▶ _Before-and-after change data_
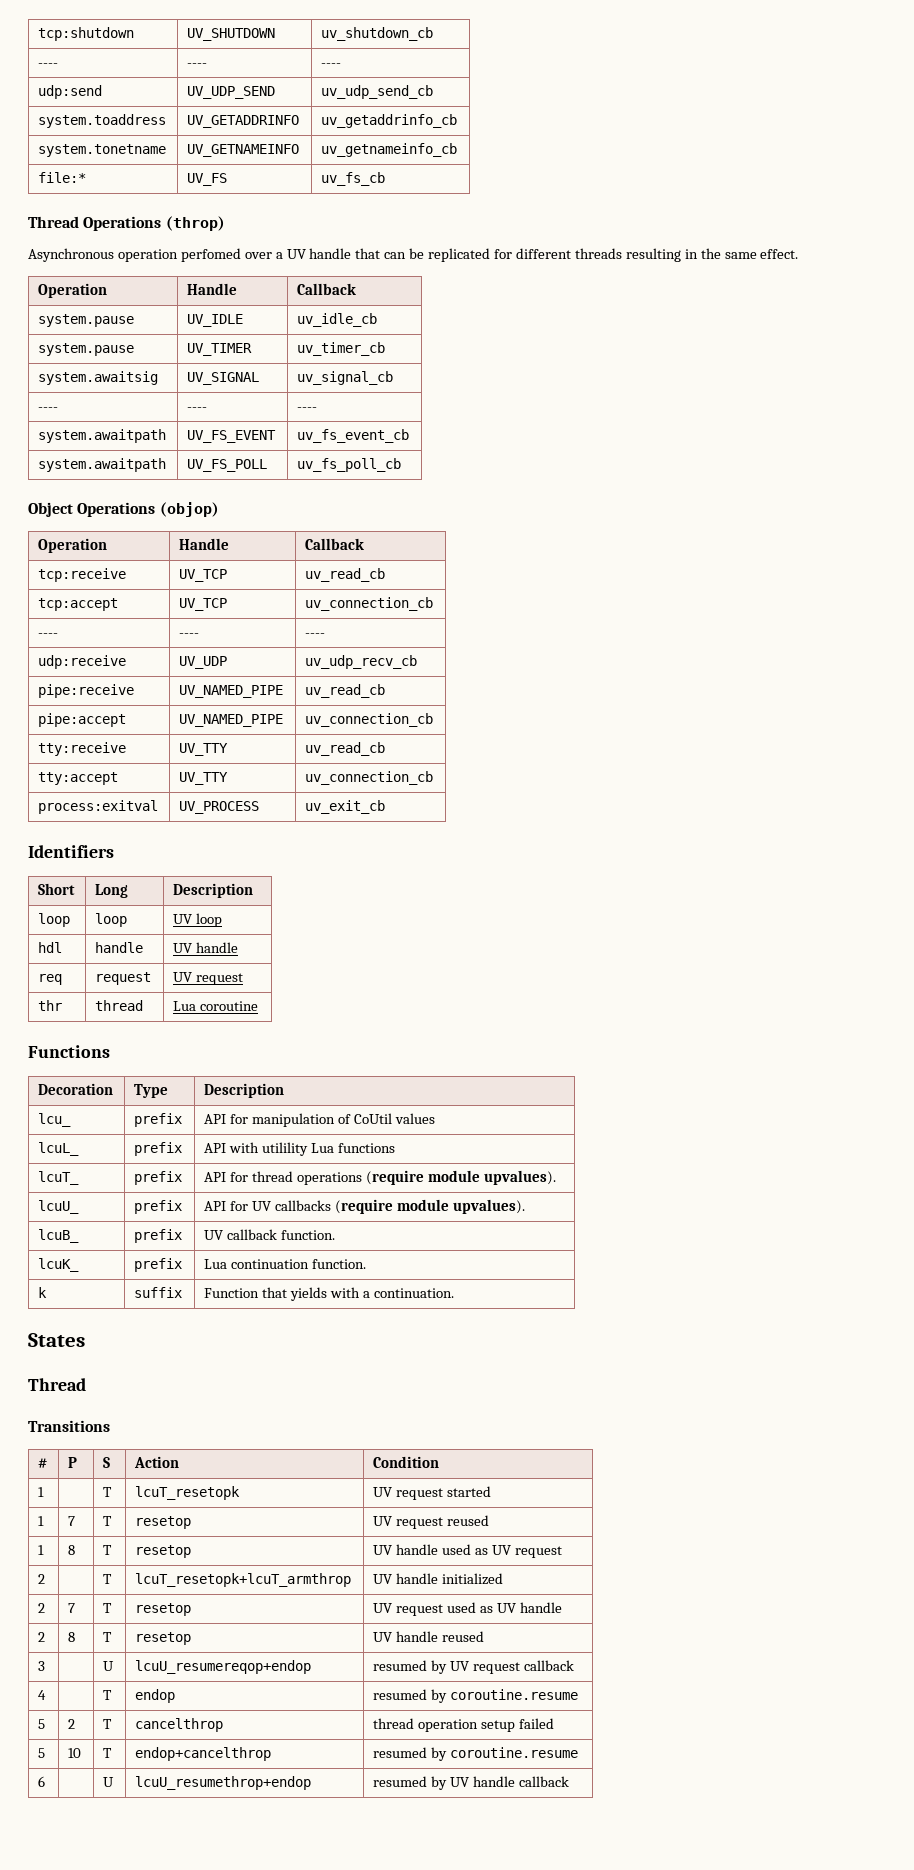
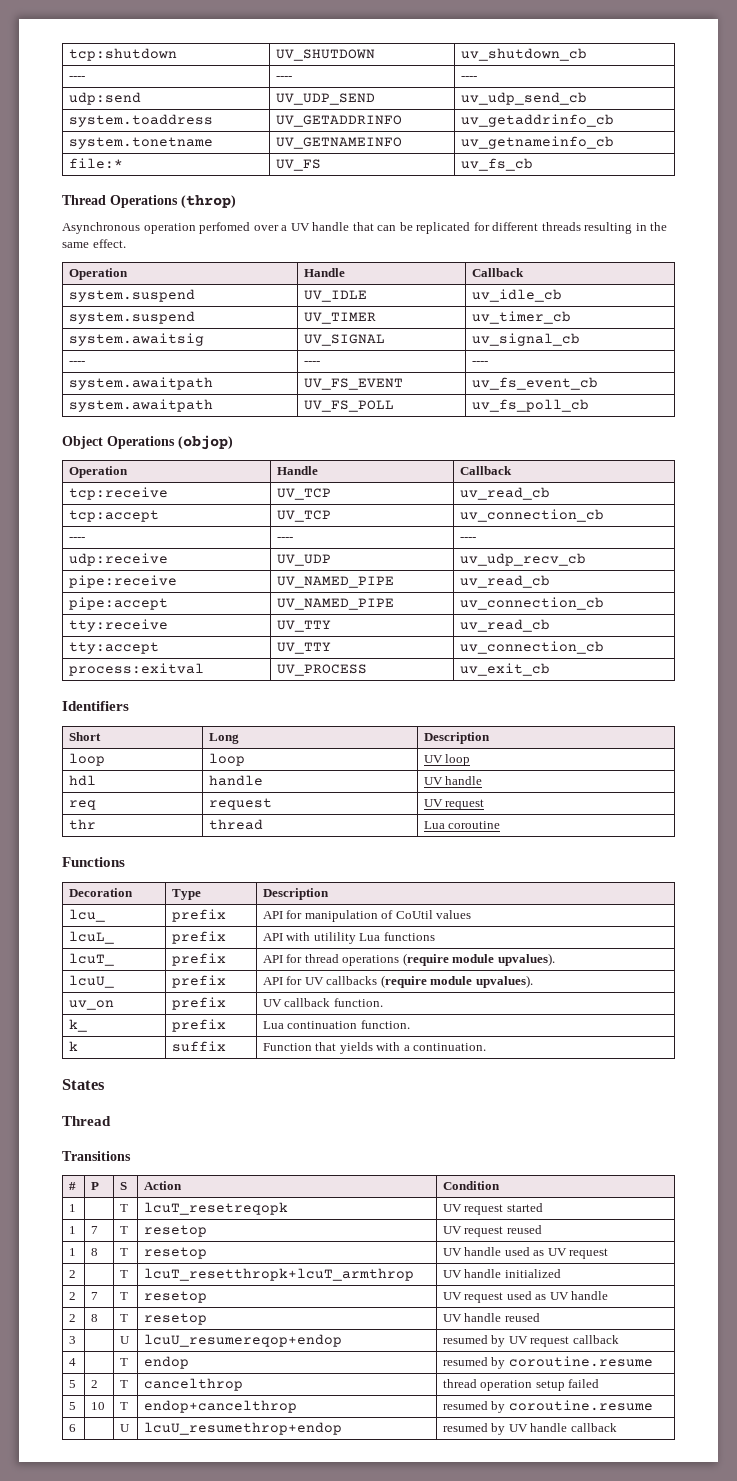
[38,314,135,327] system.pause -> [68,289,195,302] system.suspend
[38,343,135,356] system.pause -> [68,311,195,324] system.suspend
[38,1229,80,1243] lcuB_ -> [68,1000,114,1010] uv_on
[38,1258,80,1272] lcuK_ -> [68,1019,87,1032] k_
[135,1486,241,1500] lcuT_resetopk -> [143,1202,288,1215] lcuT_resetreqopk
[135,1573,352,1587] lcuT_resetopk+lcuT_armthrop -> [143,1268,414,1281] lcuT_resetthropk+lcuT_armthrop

▶ _Exercise brief_
A faithful copy of the entries above is needed, one that contains no images.

▶ _Exercise answer_
[38,314,135,327] system.pause -> [68,289,195,302] system.suspend
[38,343,135,356] system.pause -> [68,311,195,324] system.suspend
[38,1229,80,1243] lcuB_ -> [68,1000,114,1010] uv_on
[38,1258,80,1272] lcuK_ -> [68,1019,87,1032] k_
[135,1486,241,1500] lcuT_resetopk -> [143,1202,288,1215] lcuT_resetreqopk
[135,1573,352,1587] lcuT_resetopk+lcuT_armthrop -> [143,1268,414,1281] lcuT_resetthropk+lcuT_armthrop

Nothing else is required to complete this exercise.